Price of Bond and Yield

Yield means how much are we getting from the bond in total. Price and yield are inversely related, rise in price will lead to fall in yield and vice-versa.

Yield Vs Coupon Rate

Face value and market price of security might not be the same and because of this, difference between Yield and coupon rate arises. Coupon payments are calculated on face value of bonds. Coupon rate is different from Yield.
Relationship between Price, Coupon Rate and Yield is mentioned below:

yield versus coupon rate

Types of Yield

  • Current Yield

    It is Simple return which investor gets on purchase of bonds. Example we purchase 10% 200 rupees bond of ATS Ltd. at 180. Current yield would be (10% of 200/180)*100 which is 11.11%.

  • Yield to Maturity

    If we hold the bond till maturity the percentage of interest we will get is called Yield to Maturity or YTM. YTM also includes the principal component in it. Calculating YTM is bit tricky but don’t worry we will understand this in great detail in the last chapter of this module.

  • Nominal Yield

    Nominal Yield is nothing but percentage of coupon or interest to be paid on bonds at regular interval of times. To calculate this we have to divide the annual coupon rate with the par value of stock. Nominal yield may or may not measure the return correctly because face value and current market price may not be the same.

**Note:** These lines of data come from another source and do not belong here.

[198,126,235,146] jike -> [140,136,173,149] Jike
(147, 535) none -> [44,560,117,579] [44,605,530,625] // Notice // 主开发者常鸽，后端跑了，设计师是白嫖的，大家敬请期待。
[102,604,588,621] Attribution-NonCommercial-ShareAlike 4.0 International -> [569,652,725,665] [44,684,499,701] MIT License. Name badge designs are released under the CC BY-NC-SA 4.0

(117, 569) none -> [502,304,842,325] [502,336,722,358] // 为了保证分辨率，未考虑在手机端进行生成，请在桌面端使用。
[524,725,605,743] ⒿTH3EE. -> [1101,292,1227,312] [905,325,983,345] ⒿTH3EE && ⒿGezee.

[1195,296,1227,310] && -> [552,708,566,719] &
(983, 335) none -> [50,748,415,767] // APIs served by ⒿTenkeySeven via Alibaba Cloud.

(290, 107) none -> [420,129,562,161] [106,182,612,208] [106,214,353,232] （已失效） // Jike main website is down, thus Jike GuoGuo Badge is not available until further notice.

  • Yield to Maturity of Zero Coupon Bond

    Zero coupon bonds do not give any periodic payment instead they give a big lump sum amount at the end. To calculate we need to know Time value of Money which I will explain in last chapter of this module so till then hold your excitement

  • Realized Yield

    It is calculated when investor wants to hold a bond only for a limited period and not till maturity. In such a scenario he will sell the bond in future and we have to project the future price for calculation. Predicting this price is hard so we can just get an estimation of the realized yield.

Types of Bonds

types of bonds Maturity
  • Short: Less than 1 Year
  • Medium: 1 to 5 Years
  • Long: More than 5 Years
  • Perpetual: No Maturity. Issued by some banks
  • Zero Coupon: No interest rate
  • Fixed Coupon: Fixed Interest rate
  • Floating Coupon: Interest rate changes as per market
  • Call: Gives right but not the obligation to the issuer to redeem the bond
  • Put: Gives the right but not the obligation to the bondholder to sell their bond
  • Single : Principal is paid at the time of redemption
  • Multiple: Principal and Interest are paid during the life of the bond.
  • Convertible: Can be converted to equity upon maturity
  • Non-Convertible: Cannot be converted to equity

Things to look before investing in corporate bonds

  • Ex-Date and Record Date

    Record date is date till which if we have bought the bond, we are eligible for interest for that period. If we have purchased the bond after record date, then we are not eligible for the interest for that period. Record date is date by companies and is based on the record date. Exchanges set the Ex-date of interest payment. If we have invested in stock after ex-date, we are not eligible for interest for that period and the price at which we have purchased is ex interest price.

  • Credit Rating

    Ratings are very important because it tells us about the credibility of the bond, how good the company who has issued the bond is. Higher the Tax rating better the company and more will be liquidity because more people would prefer a higher rating bond.

  • Tax

    All gains from corporates bonds are taxable.

  • Interest Rate

    If interest rate rises then price of bond will fall.

  • Liquidity

    Currently bond market is not very liquid compared to stock market so individual should plan his cash outflow, budget and expenses accordingly because many times he may not be able to sell his bond in open market.